• [Task prompt]:
Scan the lines below for "code" and copy the matches.

• [Raw data]:
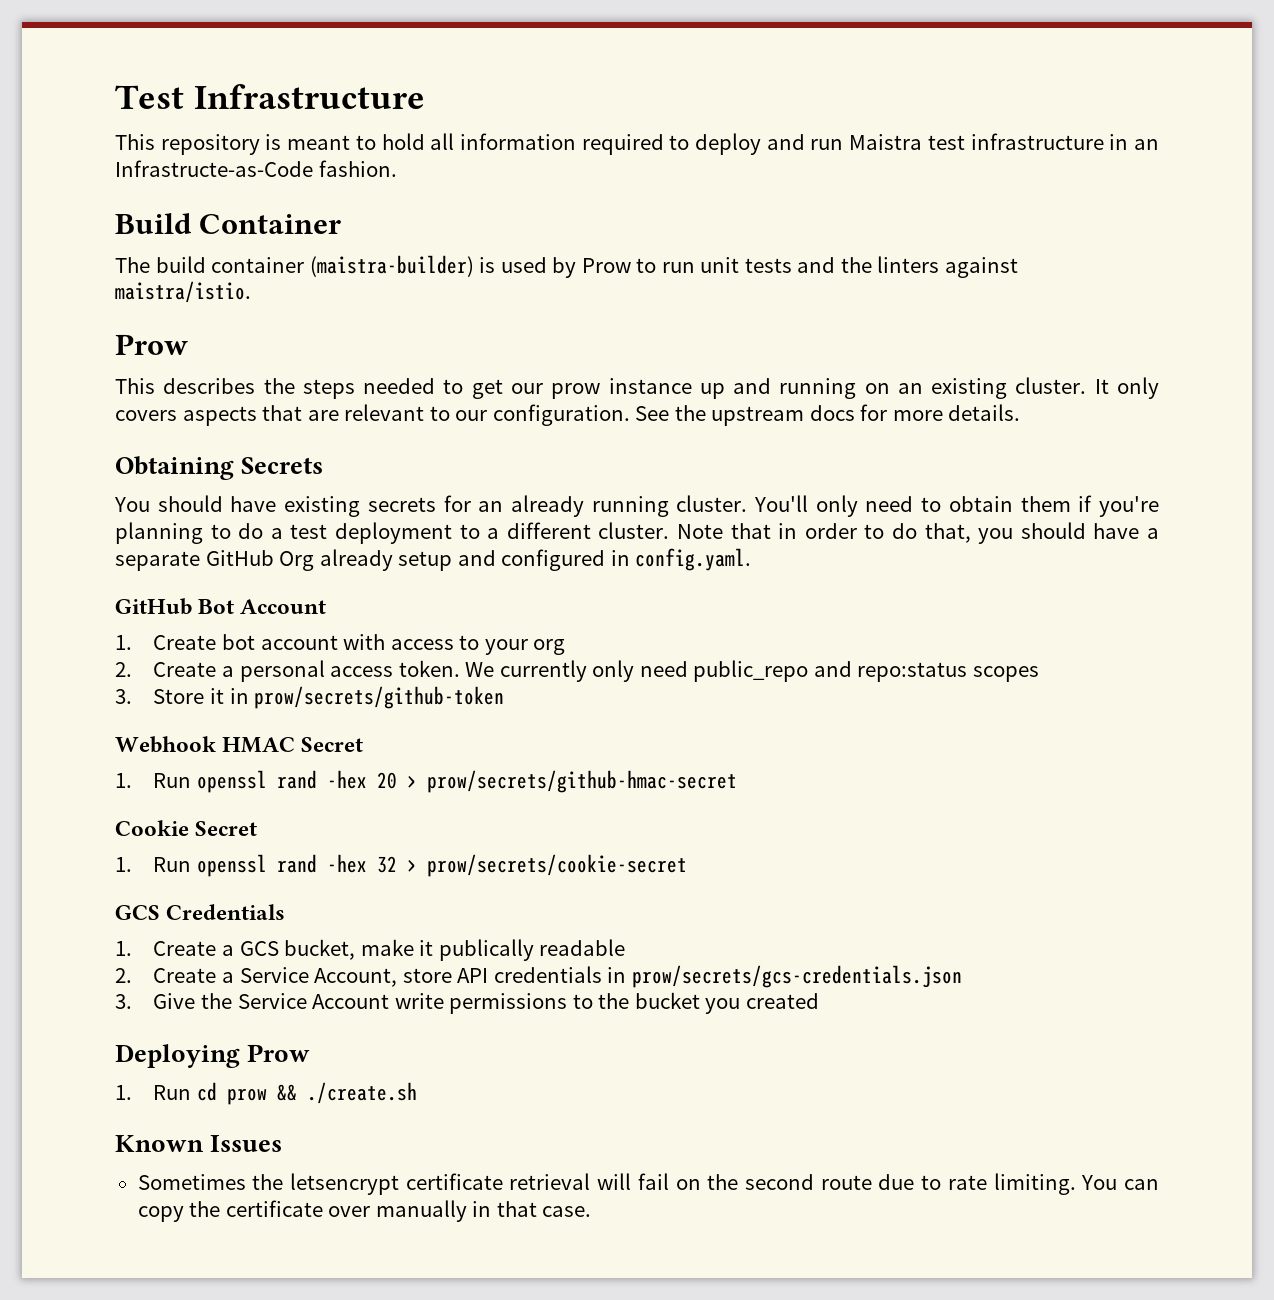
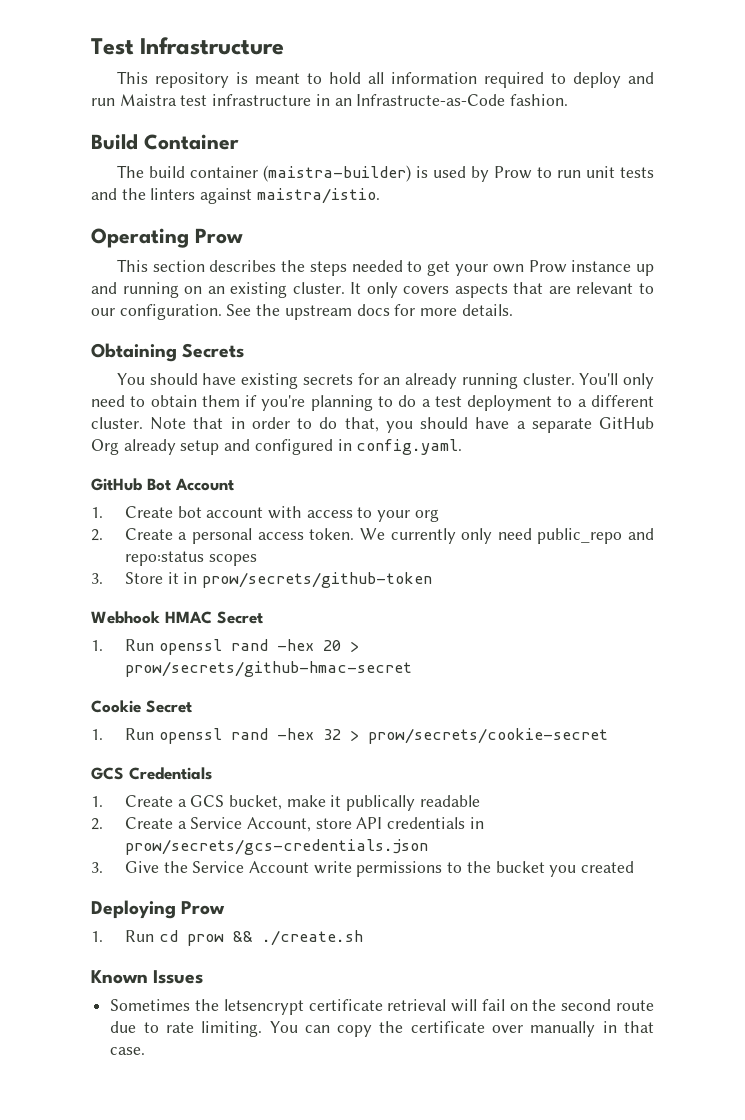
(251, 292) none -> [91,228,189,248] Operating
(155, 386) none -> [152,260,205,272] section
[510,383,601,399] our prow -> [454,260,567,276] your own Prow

...

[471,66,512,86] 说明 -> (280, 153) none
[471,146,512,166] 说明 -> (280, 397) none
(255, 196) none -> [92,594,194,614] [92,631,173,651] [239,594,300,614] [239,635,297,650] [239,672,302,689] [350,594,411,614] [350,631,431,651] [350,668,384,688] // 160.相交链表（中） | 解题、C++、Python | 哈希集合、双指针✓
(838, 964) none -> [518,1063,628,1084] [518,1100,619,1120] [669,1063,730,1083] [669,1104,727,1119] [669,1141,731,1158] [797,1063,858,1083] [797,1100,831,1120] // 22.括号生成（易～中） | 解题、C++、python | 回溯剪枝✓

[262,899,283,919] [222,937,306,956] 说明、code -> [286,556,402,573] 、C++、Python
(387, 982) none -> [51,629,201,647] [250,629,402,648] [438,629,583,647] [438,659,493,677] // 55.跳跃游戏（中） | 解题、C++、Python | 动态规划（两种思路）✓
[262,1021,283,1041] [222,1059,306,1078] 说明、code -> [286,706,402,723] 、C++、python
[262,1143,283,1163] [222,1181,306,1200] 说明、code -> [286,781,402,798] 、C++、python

• [Reply]:
[262,899,283,919] [222,937,306,956] 说明、code -> [286,556,402,573] 、C++、Python
[262,1021,283,1041] [222,1059,306,1078] 说明、code -> [286,706,402,723] 、C++、python
[262,1143,283,1163] [222,1181,306,1200] 说明、code -> [286,781,402,798] 、C++、python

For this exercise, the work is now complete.